The Senate cleared the way for a $26 billion bailout package for the states and school districts Thursday. The vote was 61 to 38, with Republican Senators Susan Collins and Olympia J. Snowe from Maine joining the Democrats. This came after months of blocking tactics by the Republicans. Unlike the stimulus, the bill will not increase the budget deficit since it is paid for with spending cuts and tax increases on U.S. companies operating overseas.
Democrats have said the bill, which will grant $10 billion to teacher aide and $16 billion to Medicaid, is necessary to avoid teacher layoffs and cutbacks in cash-strapped states. Thomas Schatz from Citizens Against Government Waste joined Varney & Co. to weigh in on the bill. “[The bill] is for the states who have mismanaged their own money. The states that will not make the cuts necessary to keep these jobs for teachers and are running to Washington with their hands out saying ‘please help us,’” said Schatz.
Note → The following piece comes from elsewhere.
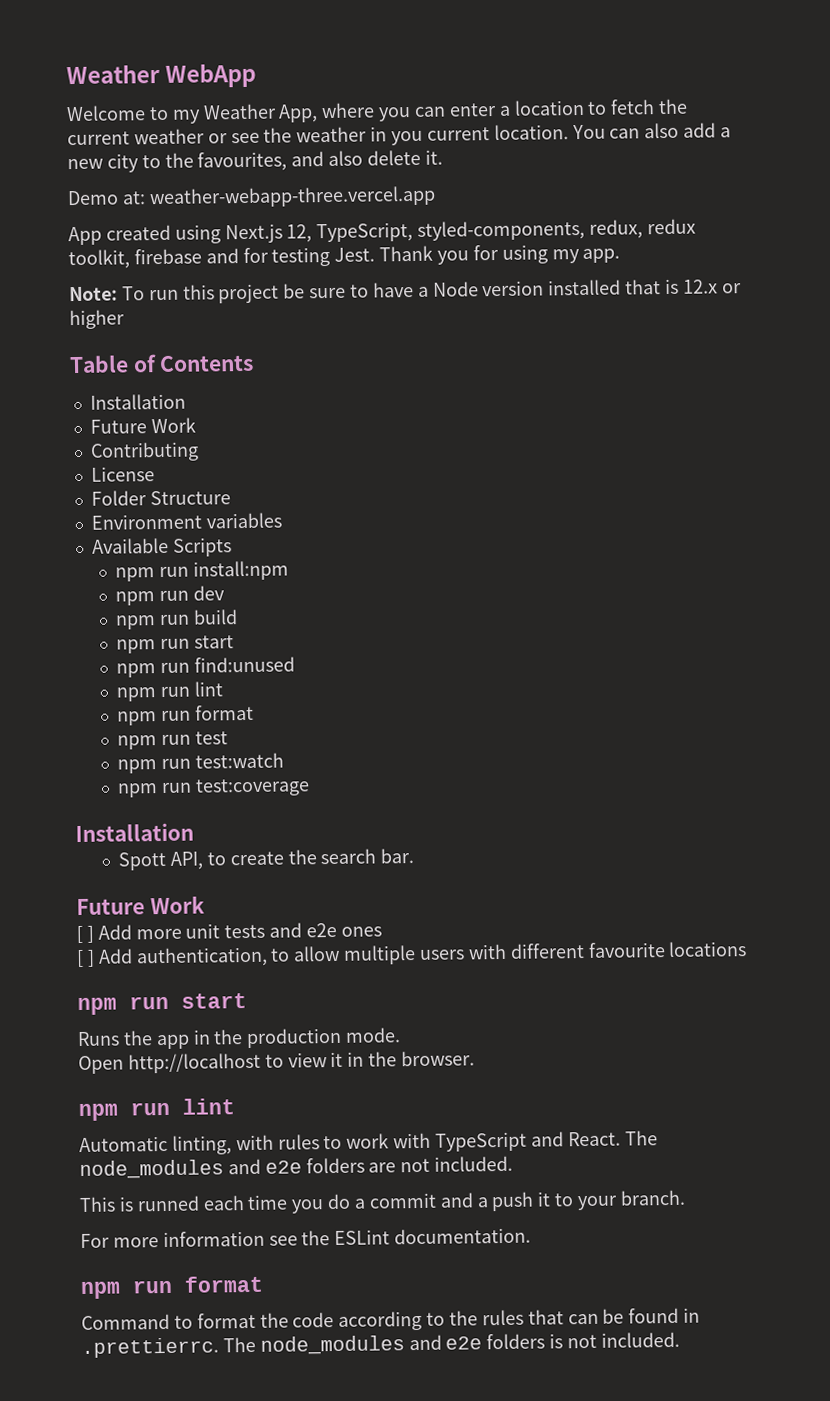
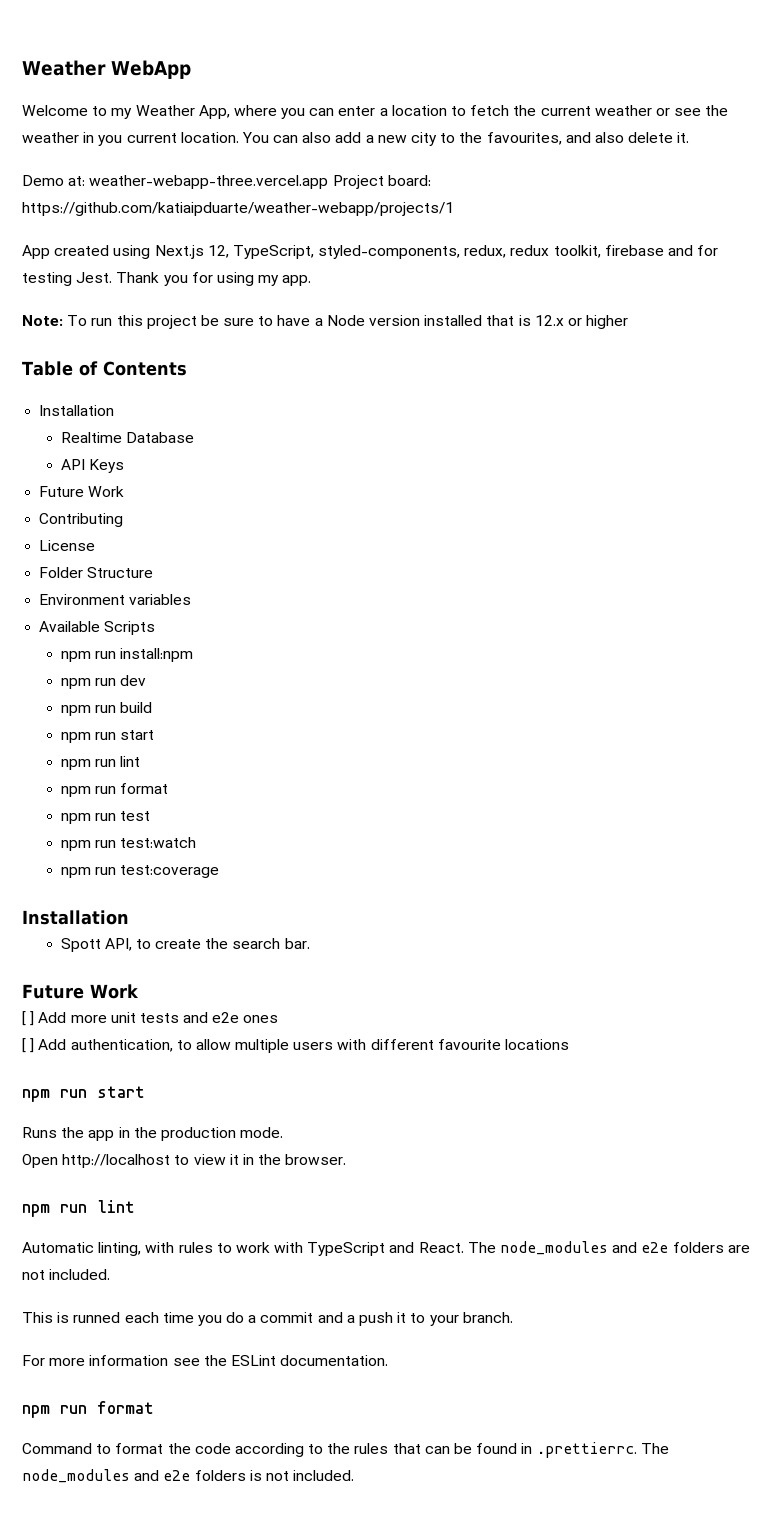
(436, 197) none -> [332,175,431,189] [22,202,454,216] Project board: https://github.com/katiaipduarte/weather-webapp/projects/1
(186, 401) none -> [60,432,194,443] [60,459,124,473] // Realtime Database // API Keys
[116,656,295,678] // npm run find:unused -> (154, 735) none

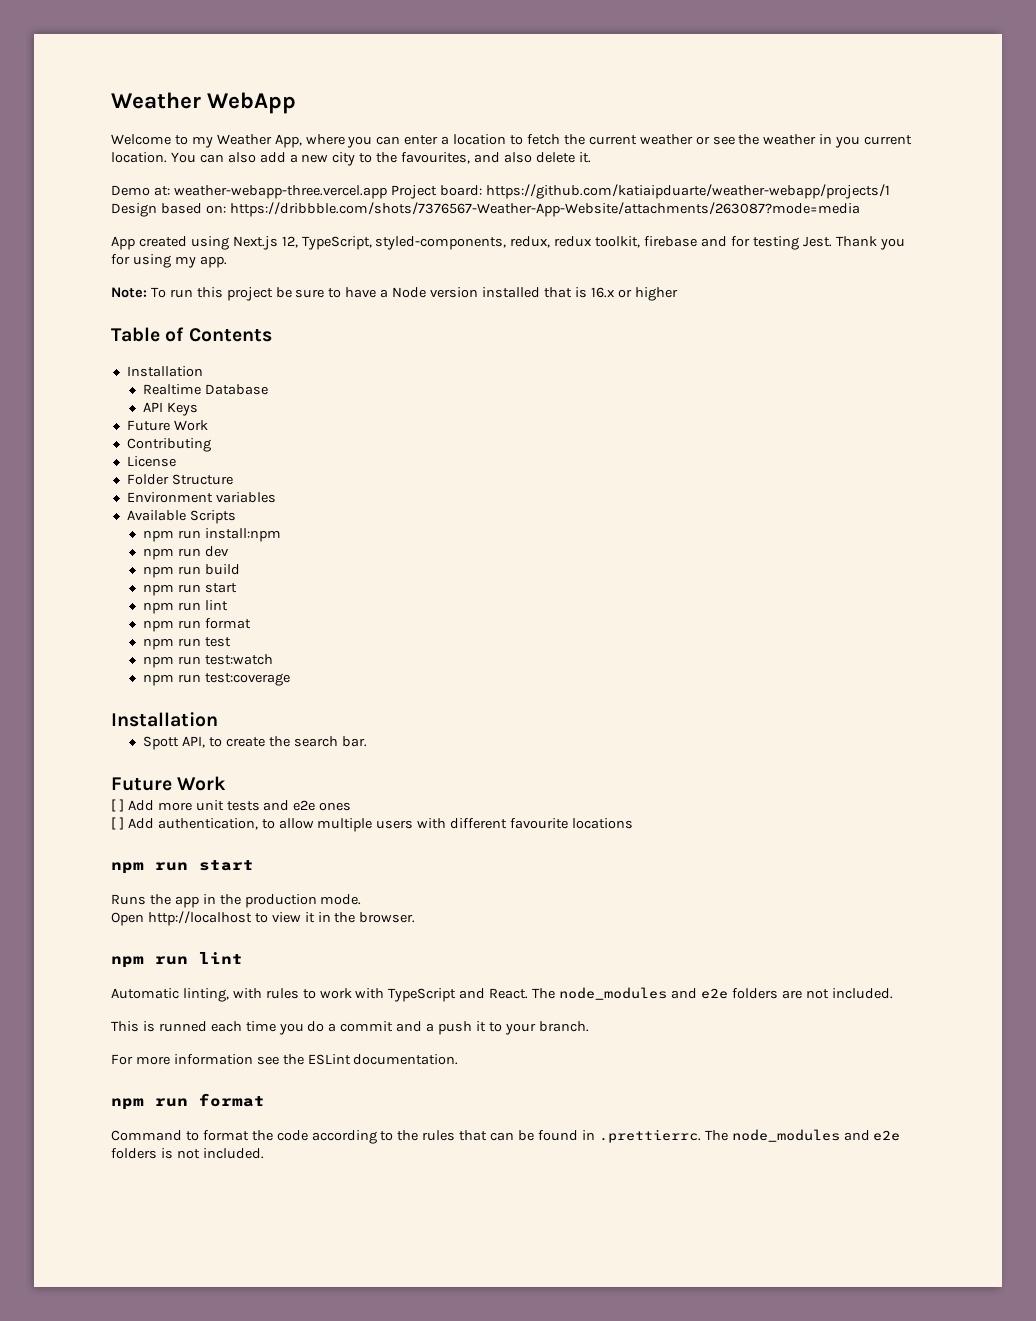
(454, 209) none -> [111,202,860,217] Design based on: https://dribbble.com/shots/7376567-Weather-App-Website/attachments/263087?mode=media
[534,315,564,326] 12.x -> [590,287,615,298] 16.x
Some are questioning whether a $26 billion bailout package will help the economic recovery. “There should be changes and there should be strings attached to this kind of spending but there’s nothing,” explained Schatz. “It’s just simply to pay teachers, and nothing in terms of merit pay or any restrictions or any kind of education reform.”
The bill will be put in front of the House of Representatives to grant final approval. House Speaker Nancy Pelosi is calling House lawmakers back to Washington next week from their summer recess to vote on the bill.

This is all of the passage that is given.